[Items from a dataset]
┄┄┄┄┄┄
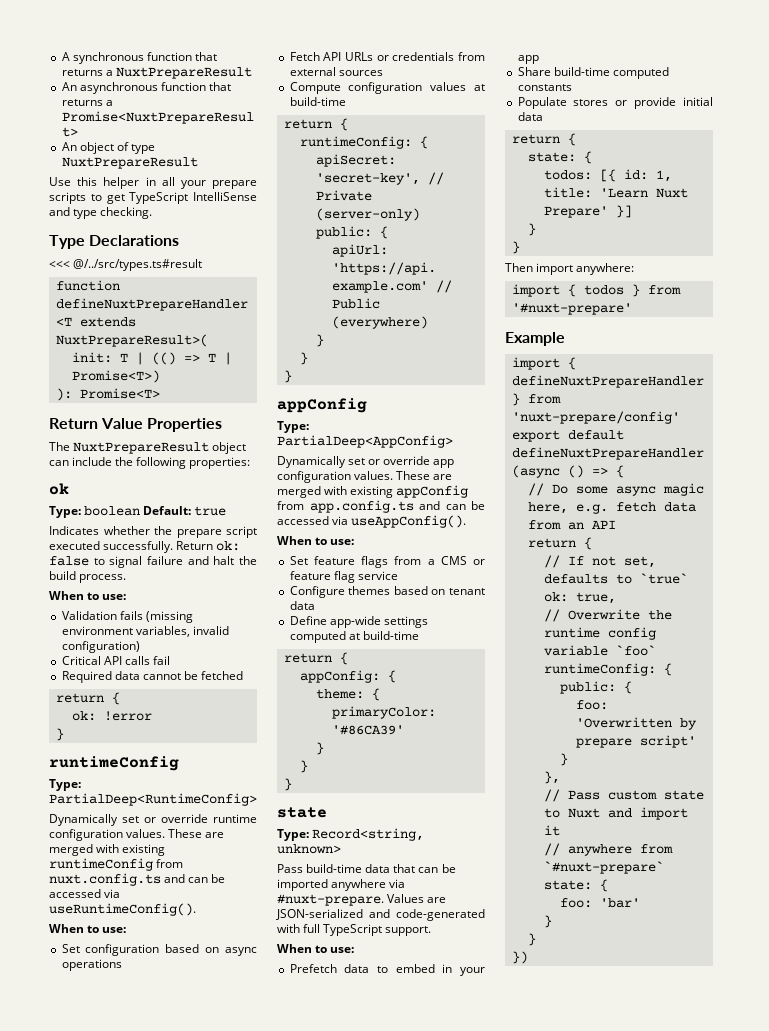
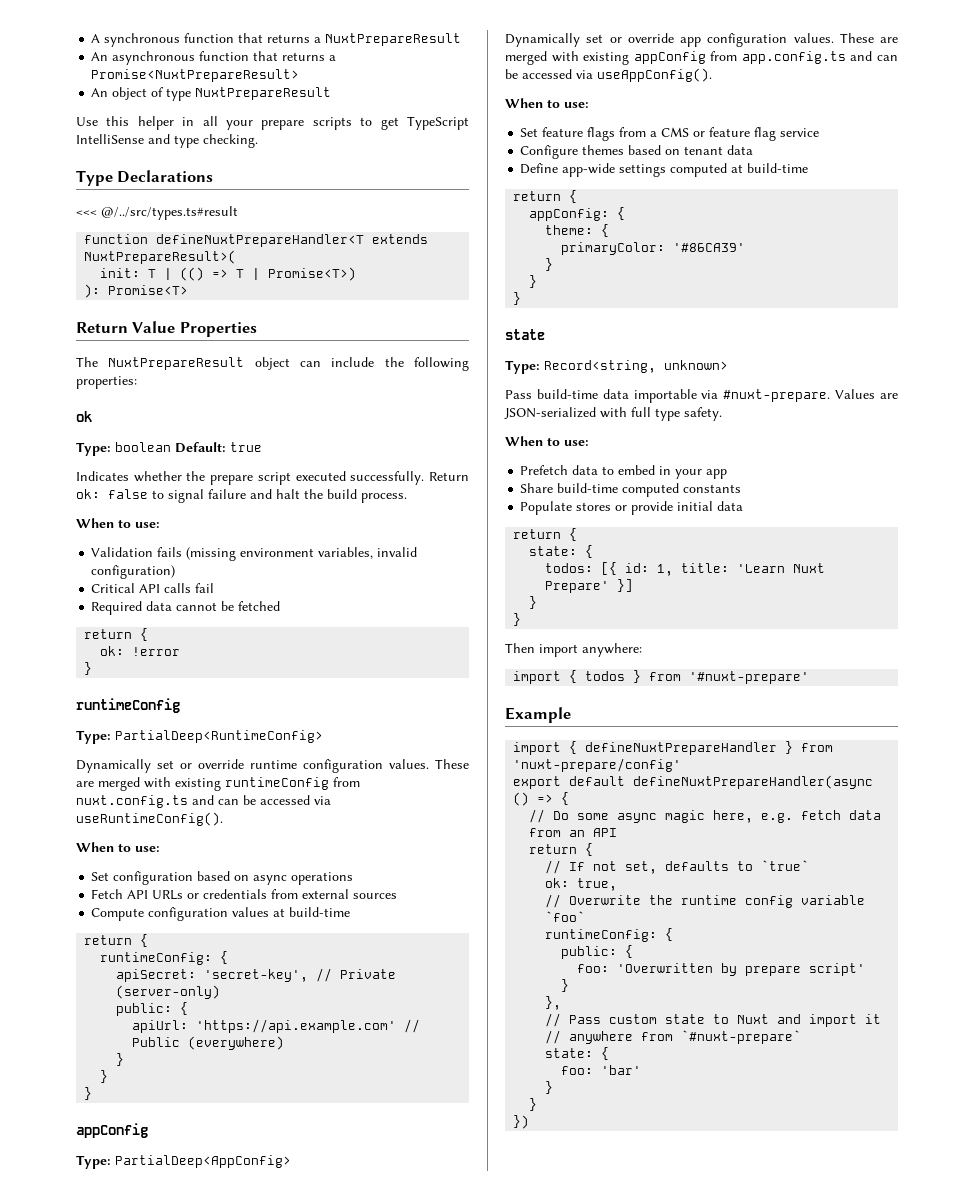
- Pass build-time data that can be imported anywhere via #nuxt-prepare.
+ Pass build-time data importable via #nuxt-prepare.
- Values are JSON-serialized and code-generated with full TypeScript support.
+ Values are JSON-serialized with full type safety.

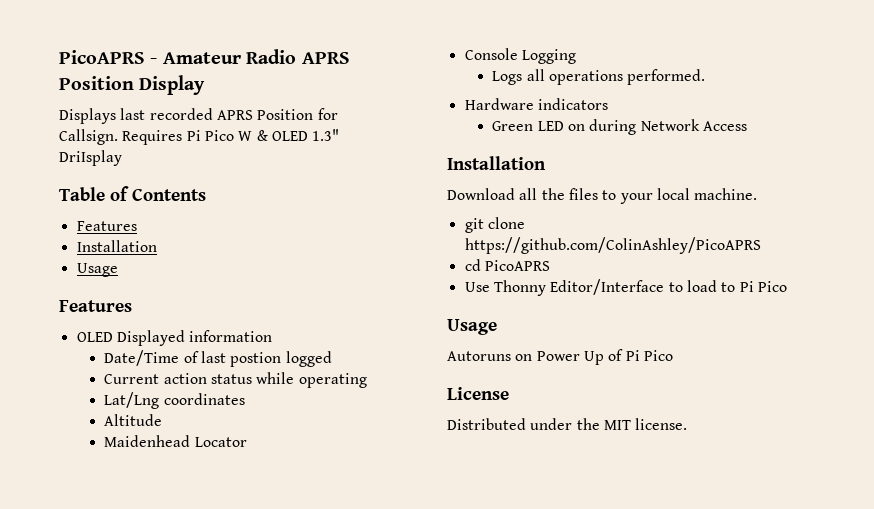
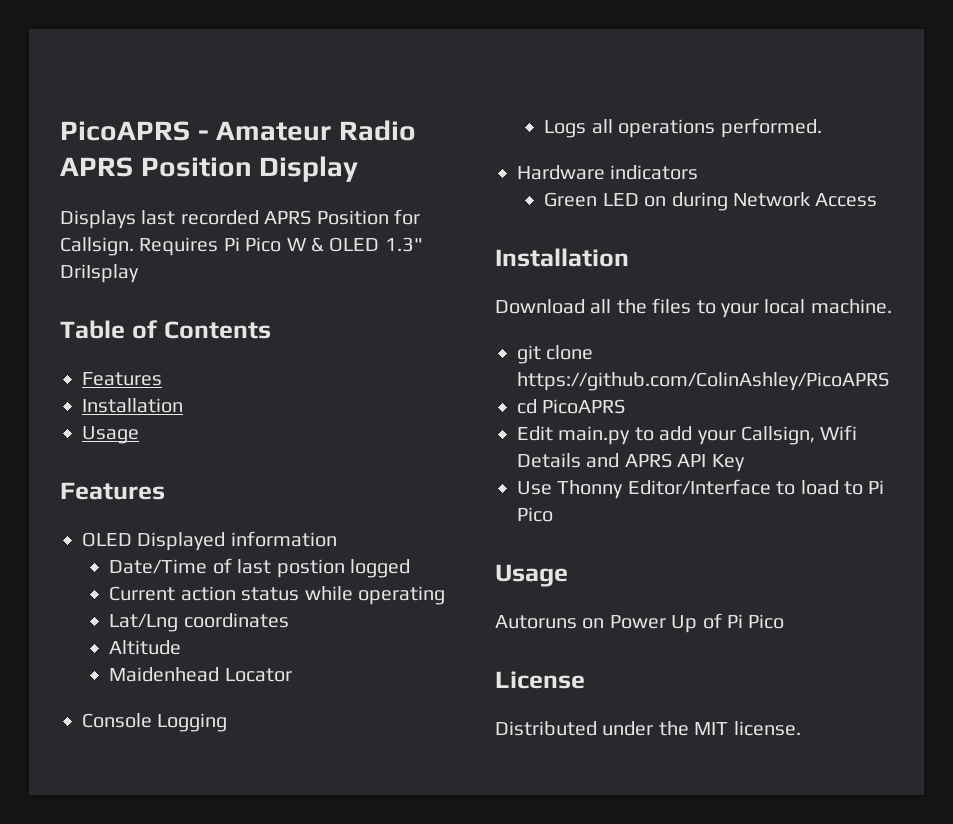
+ Edit main.py to add your Callsign, Wifi Details and APRS API Key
┄┄┄┄┄┄
Write the lines out again exactly, beginning at the one containing "- Values are" and ending with the last line of the entries, but without any pictures.

- Values are JSON-serialized and code-generated with full TypeScript support.
+ Values are JSON-serialized with full type safety.

+ Edit main.py to add your Callsign, Wifi Details and APRS API Key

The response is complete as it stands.